5. Which statement best describes the article’s conclusion about speed reading?

  1. It is not useful at all, and speed reading advocates are quacks.
  2. It is not useful at present but will become the dominant form of reading in coming decades.
  3. It may be useful for skimming, but it remains inadequate for large and complex texts.
  4. New technologies make speed reading very practical and everyone should learn it.

Tuesday, September 8, 2015

Schedule and Assignment for Thursday

Here is the plan for the next few classes:

Today 9/8: Rhetorical situation activity.
Thursday 9/10: Discuss paragraph focus and essay focus with speed-reading article.
Tuesday 9/15: Manuscript preparation and mechanics.
Thursday 9/17: Essays due.

Here is the link to the article for Thursday. The title is "Big Question: Is Speed Reading Actually Possible?" and it appears in Wired magazine. Be sure to read the article carefully, print it out, and be prepared for a quiz.

It might help to check out the site of the Spritz speed-reading service before reading the article.

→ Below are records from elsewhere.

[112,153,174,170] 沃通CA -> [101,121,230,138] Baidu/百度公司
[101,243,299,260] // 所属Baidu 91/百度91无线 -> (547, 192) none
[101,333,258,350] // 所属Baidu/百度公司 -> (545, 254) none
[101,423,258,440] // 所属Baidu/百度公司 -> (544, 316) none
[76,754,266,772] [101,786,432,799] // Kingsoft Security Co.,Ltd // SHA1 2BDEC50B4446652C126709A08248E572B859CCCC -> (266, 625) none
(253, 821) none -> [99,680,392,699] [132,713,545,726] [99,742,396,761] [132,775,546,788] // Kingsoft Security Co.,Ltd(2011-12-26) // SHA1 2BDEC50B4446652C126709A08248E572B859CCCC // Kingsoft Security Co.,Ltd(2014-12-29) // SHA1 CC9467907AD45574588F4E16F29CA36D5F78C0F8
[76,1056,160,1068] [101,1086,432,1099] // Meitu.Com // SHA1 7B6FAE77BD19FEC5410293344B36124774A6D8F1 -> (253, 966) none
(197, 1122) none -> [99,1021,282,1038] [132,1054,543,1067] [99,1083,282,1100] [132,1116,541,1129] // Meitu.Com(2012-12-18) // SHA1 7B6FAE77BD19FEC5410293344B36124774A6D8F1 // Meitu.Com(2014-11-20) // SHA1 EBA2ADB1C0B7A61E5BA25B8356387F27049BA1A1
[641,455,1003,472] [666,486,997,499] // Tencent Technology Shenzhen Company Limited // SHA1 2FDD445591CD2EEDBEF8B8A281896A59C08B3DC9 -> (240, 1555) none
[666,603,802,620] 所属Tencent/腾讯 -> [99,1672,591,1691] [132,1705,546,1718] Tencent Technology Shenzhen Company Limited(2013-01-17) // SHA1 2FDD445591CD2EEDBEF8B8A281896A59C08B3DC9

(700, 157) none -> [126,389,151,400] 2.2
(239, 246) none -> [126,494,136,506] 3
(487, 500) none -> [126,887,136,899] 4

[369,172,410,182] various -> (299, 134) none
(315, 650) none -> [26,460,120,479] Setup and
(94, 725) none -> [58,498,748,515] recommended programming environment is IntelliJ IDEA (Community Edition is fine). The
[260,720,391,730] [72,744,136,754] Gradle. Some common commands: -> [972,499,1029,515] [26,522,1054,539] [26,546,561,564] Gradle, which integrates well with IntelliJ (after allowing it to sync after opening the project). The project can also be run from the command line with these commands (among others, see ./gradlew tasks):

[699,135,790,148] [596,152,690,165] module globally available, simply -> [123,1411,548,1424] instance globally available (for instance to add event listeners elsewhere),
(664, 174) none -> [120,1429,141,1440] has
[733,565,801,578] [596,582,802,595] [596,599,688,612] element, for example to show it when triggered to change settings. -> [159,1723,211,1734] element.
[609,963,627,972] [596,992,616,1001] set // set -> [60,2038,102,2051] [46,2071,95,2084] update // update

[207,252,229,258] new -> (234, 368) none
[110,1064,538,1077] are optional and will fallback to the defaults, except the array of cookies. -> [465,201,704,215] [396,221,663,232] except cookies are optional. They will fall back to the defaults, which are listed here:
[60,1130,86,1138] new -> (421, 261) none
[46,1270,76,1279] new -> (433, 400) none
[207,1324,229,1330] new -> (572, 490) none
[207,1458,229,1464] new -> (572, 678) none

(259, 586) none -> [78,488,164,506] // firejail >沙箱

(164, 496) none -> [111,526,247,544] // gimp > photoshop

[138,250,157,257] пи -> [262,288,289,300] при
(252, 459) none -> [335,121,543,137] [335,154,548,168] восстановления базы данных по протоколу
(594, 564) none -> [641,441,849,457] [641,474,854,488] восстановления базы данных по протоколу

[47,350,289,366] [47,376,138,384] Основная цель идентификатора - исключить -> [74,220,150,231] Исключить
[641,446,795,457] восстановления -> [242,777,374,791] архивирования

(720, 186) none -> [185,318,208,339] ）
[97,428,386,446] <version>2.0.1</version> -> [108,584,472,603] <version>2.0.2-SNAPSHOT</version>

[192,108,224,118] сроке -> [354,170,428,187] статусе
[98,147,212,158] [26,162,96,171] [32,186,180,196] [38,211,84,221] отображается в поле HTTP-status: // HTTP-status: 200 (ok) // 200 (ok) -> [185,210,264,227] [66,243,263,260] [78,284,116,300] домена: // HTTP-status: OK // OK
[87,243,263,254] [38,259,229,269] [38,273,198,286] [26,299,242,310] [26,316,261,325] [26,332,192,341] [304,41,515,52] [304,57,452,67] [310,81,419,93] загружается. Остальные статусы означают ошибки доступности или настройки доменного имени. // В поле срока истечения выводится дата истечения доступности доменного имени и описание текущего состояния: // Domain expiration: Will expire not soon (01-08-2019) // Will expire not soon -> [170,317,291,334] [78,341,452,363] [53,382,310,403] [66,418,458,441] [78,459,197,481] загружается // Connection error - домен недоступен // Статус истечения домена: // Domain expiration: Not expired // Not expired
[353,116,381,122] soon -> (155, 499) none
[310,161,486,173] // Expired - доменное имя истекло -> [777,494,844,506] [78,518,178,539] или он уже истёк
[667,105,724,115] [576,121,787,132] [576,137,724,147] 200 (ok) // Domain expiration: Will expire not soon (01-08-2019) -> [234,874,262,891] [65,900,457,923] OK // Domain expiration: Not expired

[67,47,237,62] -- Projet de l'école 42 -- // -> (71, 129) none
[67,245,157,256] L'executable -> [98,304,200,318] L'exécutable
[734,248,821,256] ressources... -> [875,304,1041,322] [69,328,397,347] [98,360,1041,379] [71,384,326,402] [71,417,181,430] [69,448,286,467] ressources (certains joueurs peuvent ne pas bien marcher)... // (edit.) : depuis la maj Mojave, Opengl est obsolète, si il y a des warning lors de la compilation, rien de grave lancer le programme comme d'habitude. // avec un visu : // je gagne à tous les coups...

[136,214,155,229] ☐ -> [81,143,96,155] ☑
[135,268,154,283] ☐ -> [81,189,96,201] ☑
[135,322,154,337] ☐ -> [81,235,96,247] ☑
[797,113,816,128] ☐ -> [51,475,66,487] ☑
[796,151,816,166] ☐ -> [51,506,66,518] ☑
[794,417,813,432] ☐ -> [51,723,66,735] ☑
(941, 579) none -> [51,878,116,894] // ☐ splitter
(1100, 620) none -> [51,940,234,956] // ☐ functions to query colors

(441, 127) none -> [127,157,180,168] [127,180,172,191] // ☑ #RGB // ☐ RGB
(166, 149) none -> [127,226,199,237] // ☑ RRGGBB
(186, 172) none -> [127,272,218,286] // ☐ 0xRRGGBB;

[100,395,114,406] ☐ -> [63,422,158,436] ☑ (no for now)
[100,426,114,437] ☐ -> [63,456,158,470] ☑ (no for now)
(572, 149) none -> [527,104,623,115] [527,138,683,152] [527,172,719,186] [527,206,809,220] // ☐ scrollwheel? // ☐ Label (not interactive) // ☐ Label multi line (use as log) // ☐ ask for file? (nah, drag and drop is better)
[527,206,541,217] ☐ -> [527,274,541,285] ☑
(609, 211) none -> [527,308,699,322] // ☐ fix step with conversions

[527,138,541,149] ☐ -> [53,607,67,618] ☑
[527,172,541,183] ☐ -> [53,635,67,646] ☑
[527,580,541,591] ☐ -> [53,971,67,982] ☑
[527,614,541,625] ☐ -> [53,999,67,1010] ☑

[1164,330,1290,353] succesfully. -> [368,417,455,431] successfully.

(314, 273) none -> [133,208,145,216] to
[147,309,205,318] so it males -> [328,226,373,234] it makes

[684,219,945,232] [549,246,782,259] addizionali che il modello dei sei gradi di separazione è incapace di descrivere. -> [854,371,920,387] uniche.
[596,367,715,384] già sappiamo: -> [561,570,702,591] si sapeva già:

Thursday, September 3, 2015

Rhetorical Situation In-Class Writing

 We will use this activity in a future class--no need to do anything with it now.

 

You are an assistant coach at a nationally known college football program. After the final game of a winning season, you throw the players a small party at your house. Your university has a strict policy against staff members providing alcohol to students, so you don’t purchase any beer for the party. At the party, however, a group of players finds a partial case of beer in your garage refrigerator, and they help themselves. When you discover the students drinking, they plead to be allowed to drink one beer each. Since all of the students in the garage are over twenty-one, you decide to bend the rules slightly and allow them to finish the beers they started. You drink one beer as well.
After leaving the party, the team’s star quarterback, Bert Foster, is stopped by police. The officer smells alcohol on Bert’s breath and administers a sobriety test, which Bert passes. Bert insults the officer, however, and this leads to his car being searched. The police discover a suitcase full of cocaine. Bert is arrested.
Your job is to explain what happened as you would in your group’s assigned situation:
  1. Bert called you from jail to tell you he has been arrested. You called the head coach immediately, but he did not answer. Write an email explaining the situation to him. Assume the head coach is a close personal friend. The national media have not picked up the story yet.
  2. You went to the jail to see if you could bail Bert out and keep the story out of the papers. Text your spouse to explain where you are.
  3. The police visit your house the day after Bert’s arrest. As part of their investigation, they ask you for a written statement of what happened. Write that statement.
  4. The story is all over the national media. Your sister (with whom you have a close relationship) emails you to ask what happened and if you are okay. Answer her.
  5. You have been fired (unfairly, you believe) from your assistant coaching job for providing alcohol to students. The local newspaper invites you to tell your side of the story.
  6. You fail to get your job back and go on to a modest career as an advertising sales representative. Twenty years later, Sports Illustrated invites you to tell your story as part of a where-are-they-now article. Tell your story.
Before beginning your explanation, jot down the answers to the following questions:
  1. Exactly who is your intended reader? Be as specific as possible. This will be more challenging with situations 3, 5, and 6.
  2. What do you know about your reader? What is the nature of your relationship? Think about issues of power, authority, trust, familiarity, and knowledge of the situation.
  3. Exactly what do you hope to accomplish by writing your explanation?

Tuesday, September 1, 2015

Reading for Thursday

Please follow this link to an article from Cosmopolitan magazine titled "I Used to Think Non-Drinkers Were Buzzkills--then I Sobered Up." Read the article carefully, as it is an excellent example of the type of writing you will be doing in essay one. Be sure to print out a copy of the article to refer to during our in-class discussion on Thursday. A quiz is possible.